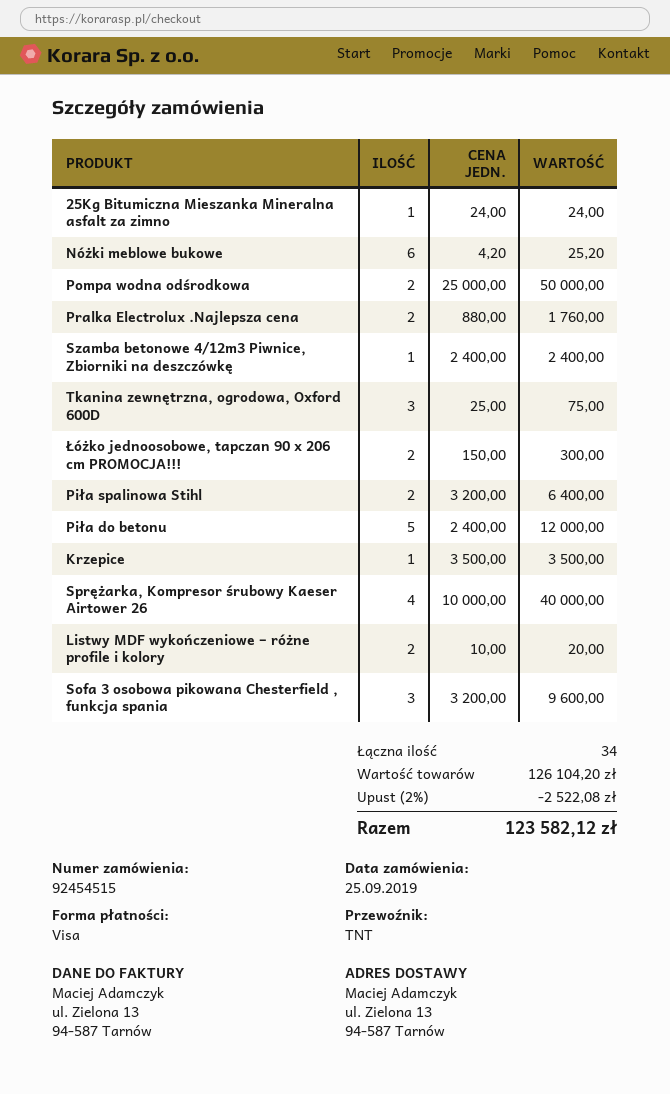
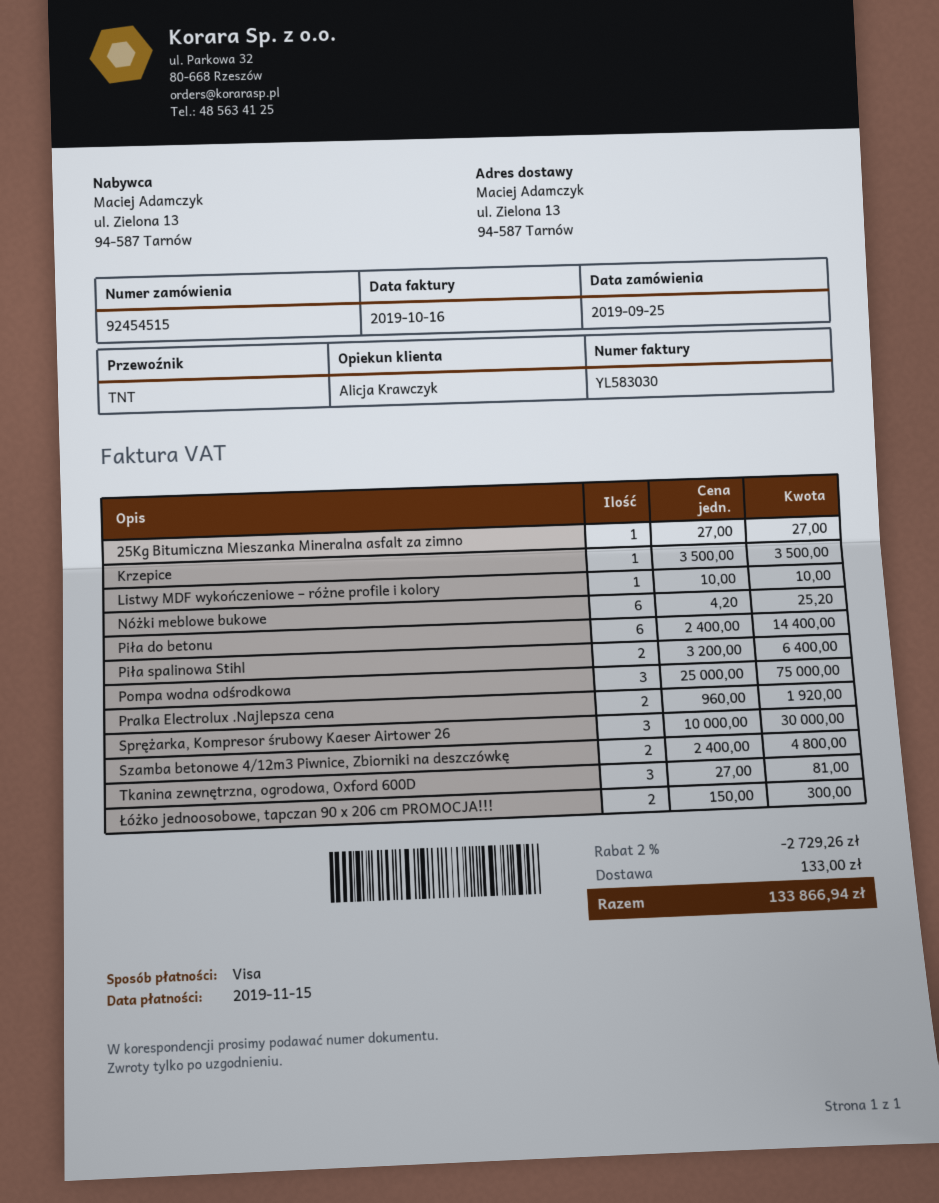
25Kg Bitumiczna Mieszanka Mineralna asfalt za zimno: 1 x 24.00 = 24.00 -> 1 x 27.00 = 27.00
Pompa wodna odśrodkowa: 2 x 25000.00 = 50000.00 -> 3 x 25000.00 = 75000.00
Pralka Electrolux .Najlepsza cena: 2 x 880.00 = 1760.00 -> 2 x 960.00 = 1920.00
Szamba betonowe 4/12m3 Piwnice, Zbiorniki na deszczówkę: 1 x 2400.00 = 2400.00 -> 2 x 2400.00 = 4800.00
Tkanina zewnętrzna, ogrodowa, Oxford 600D: 3 x 25.00 = 75.00 -> 3 x 27.00 = 81.00
Piła do betonu: 5 x 2400.00 = 12000.00 -> 6 x 2400.00 = 14400.00
Sprężarka, Kompresor śrubowy Kaeser Airtower 26: 4 x 10000.00 = 40000.00 -> 3 x 10000.00 = 30000.00
Listwy MDF wykończeniowe – różne profile i kolory: 2 x 10.00 = 20.00 -> 1 x 10.00 = 10.00
Sofa 3 osobowa pikowana Chesterfield , funkcja spania: 3 x 3200.00 = 9600.00 -> none
discount: 2% = 2522.08 -> 2% = 2729.26
shipping: none -> 133.00
total: 123582.12 -> 133866.94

--------------------

[What you have to do]
Everything from the opening line of the data through the line with "Pralka Electrolux .Najlepsza" should be repeated exactly; leave the pictures out.

[Answer below]
25Kg Bitumiczna Mieszanka Mineralna asfalt za zimno: 1 x 24.00 = 24.00 -> 1 x 27.00 = 27.00
Pompa wodna odśrodkowa: 2 x 25000.00 = 50000.00 -> 3 x 25000.00 = 75000.00
Pralka Electrolux .Najlepsza cena: 2 x 880.00 = 1760.00 -> 2 x 960.00 = 1920.00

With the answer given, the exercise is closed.